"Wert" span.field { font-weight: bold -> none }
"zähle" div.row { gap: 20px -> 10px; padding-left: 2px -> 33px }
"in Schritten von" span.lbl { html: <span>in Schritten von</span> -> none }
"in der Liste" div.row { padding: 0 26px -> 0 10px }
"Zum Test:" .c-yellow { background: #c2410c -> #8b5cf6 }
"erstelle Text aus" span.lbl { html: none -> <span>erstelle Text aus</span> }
######
- [Task instructions]:
Reproduce the data above in full. Leave nothing out.

- [Result]:
"Wert" span.field { font-weight: bold -> none }
"zähle" div.row { gap: 20px -> 10px; padding-left: 2px -> 33px }
"in Schritten von" span.lbl { html: <span>in Schritten von</span> -> none }
"in der Liste" div.row { padding: 0 26px -> 0 10px }
"Zum Test:" .c-yellow { background: #c2410c -> #8b5cf6 }
"erstelle Text aus" span.lbl { html: none -> <span>erstelle Text aus</span> }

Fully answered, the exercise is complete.